WHAT TO DO: Below are records to be reproduced exactly and in full.

(Dataset excerpts)
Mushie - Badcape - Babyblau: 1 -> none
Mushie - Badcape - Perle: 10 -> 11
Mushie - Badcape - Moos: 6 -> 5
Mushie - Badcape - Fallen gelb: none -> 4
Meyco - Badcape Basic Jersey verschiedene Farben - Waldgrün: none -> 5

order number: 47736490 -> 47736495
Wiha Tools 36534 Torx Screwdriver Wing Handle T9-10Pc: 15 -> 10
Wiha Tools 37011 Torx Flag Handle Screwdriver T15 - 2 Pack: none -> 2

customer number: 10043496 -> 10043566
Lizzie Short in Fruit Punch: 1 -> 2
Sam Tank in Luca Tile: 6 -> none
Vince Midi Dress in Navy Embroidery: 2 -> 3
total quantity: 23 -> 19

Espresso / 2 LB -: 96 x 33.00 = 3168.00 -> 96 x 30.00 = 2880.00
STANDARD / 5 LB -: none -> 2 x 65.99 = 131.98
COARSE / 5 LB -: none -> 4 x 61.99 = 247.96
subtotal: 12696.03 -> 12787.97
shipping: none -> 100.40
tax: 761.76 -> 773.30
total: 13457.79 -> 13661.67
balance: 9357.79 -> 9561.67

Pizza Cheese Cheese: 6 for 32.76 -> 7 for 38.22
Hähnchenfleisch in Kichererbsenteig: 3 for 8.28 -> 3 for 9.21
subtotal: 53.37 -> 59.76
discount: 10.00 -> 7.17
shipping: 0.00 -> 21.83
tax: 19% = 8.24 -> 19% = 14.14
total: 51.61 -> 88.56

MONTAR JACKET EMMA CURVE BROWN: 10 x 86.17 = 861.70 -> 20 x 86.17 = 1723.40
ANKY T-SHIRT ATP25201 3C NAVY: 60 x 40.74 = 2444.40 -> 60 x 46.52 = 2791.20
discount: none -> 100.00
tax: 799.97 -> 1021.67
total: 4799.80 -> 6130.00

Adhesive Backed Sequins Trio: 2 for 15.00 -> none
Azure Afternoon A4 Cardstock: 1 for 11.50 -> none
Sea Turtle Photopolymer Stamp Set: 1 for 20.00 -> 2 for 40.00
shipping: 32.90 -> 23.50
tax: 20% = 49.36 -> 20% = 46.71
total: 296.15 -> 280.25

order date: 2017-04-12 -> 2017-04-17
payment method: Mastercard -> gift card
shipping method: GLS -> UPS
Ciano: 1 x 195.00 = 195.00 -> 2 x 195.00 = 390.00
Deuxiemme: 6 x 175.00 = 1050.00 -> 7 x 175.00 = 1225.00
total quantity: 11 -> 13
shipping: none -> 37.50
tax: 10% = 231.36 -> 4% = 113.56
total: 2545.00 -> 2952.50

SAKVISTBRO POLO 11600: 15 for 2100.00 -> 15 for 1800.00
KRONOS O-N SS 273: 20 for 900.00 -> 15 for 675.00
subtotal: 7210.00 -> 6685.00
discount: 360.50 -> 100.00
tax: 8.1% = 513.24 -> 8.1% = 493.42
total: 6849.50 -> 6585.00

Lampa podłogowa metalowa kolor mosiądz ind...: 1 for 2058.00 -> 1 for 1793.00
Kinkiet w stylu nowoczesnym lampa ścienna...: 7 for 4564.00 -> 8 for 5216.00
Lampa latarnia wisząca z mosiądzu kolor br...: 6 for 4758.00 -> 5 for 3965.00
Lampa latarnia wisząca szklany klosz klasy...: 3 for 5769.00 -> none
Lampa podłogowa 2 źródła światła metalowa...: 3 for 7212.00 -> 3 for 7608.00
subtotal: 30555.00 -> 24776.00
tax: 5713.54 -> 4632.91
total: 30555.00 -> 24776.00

RESPONSE BELOW:
Mushie - Badcape - Babyblau: 1 -> none
Mushie - Badcape - Perle: 10 -> 11
Mushie - Badcape - Moos: 6 -> 5
Mushie - Badcape - Fallen gelb: none -> 4
Meyco - Badcape Basic Jersey verschiedene Farben - Waldgrün: none -> 5

order number: 47736490 -> 47736495
Wiha Tools 36534 Torx Screwdriver Wing Handle T9-10Pc: 15 -> 10
Wiha Tools 37011 Torx Flag Handle Screwdriver T15 - 2 Pack: none -> 2

customer number: 10043496 -> 10043566
Lizzie Short in Fruit Punch: 1 -> 2
Sam Tank in Luca Tile: 6 -> none
Vince Midi Dress in Navy Embroidery: 2 -> 3
total quantity: 23 -> 19

Espresso / 2 LB -: 96 x 33.00 = 3168.00 -> 96 x 30.00 = 2880.00
STANDARD / 5 LB -: none -> 2 x 65.99 = 131.98
COARSE / 5 LB -: none -> 4 x 61.99 = 247.96
subtotal: 12696.03 -> 12787.97
shipping: none -> 100.40
tax: 761.76 -> 773.30
total: 13457.79 -> 13661.67
balance: 9357.79 -> 9561.67

Pizza Cheese Cheese: 6 for 32.76 -> 7 for 38.22
Hähnchenfleisch in Kichererbsenteig: 3 for 8.28 -> 3 for 9.21
subtotal: 53.37 -> 59.76
discount: 10.00 -> 7.17
shipping: 0.00 -> 21.83
tax: 19% = 8.24 -> 19% = 14.14
total: 51.61 -> 88.56

MONTAR JACKET EMMA CURVE BROWN: 10 x 86.17 = 861.70 -> 20 x 86.17 = 1723.40
ANKY T-SHIRT ATP25201 3C NAVY: 60 x 40.74 = 2444.40 -> 60 x 46.52 = 2791.20
discount: none -> 100.00
tax: 799.97 -> 1021.67
total: 4799.80 -> 6130.00

Adhesive Backed Sequins Trio: 2 for 15.00 -> none
Azure Afternoon A4 Cardstock: 1 for 11.50 -> none
Sea Turtle Photopolymer Stamp Set: 1 for 20.00 -> 2 for 40.00
shipping: 32.90 -> 23.50
tax: 20% = 49.36 -> 20% = 46.71
total: 296.15 -> 280.25

order date: 2017-04-12 -> 2017-04-17
payment method: Mastercard -> gift card
shipping method: GLS -> UPS
Ciano: 1 x 195.00 = 195.00 -> 2 x 195.00 = 390.00
Deuxiemme: 6 x 175.00 = 1050.00 -> 7 x 175.00 = 1225.00
total quantity: 11 -> 13
shipping: none -> 37.50
tax: 10% = 231.36 -> 4% = 113.56
total: 2545.00 -> 2952.50

SAKVISTBRO POLO 11600: 15 for 2100.00 -> 15 for 1800.00
KRONOS O-N SS 273: 20 for 900.00 -> 15 for 675.00
subtotal: 7210.00 -> 6685.00
discount: 360.50 -> 100.00
tax: 8.1% = 513.24 -> 8.1% = 493.42
total: 6849.50 -> 6585.00

Lampa podłogowa metalowa kolor mosiądz ind...: 1 for 2058.00 -> 1 for 1793.00
Kinkiet w stylu nowoczesnym lampa ścienna...: 7 for 4564.00 -> 8 for 5216.00
Lampa latarnia wisząca z mosiądzu kolor br...: 6 for 4758.00 -> 5 for 3965.00
Lampa latarnia wisząca szklany klosz klasy...: 3 for 5769.00 -> none
Lampa podłogowa 2 źródła światła metalowa...: 3 for 7212.00 -> 3 for 7608.00
subtotal: 30555.00 -> 24776.00
tax: 5713.54 -> 4632.91
total: 30555.00 -> 24776.00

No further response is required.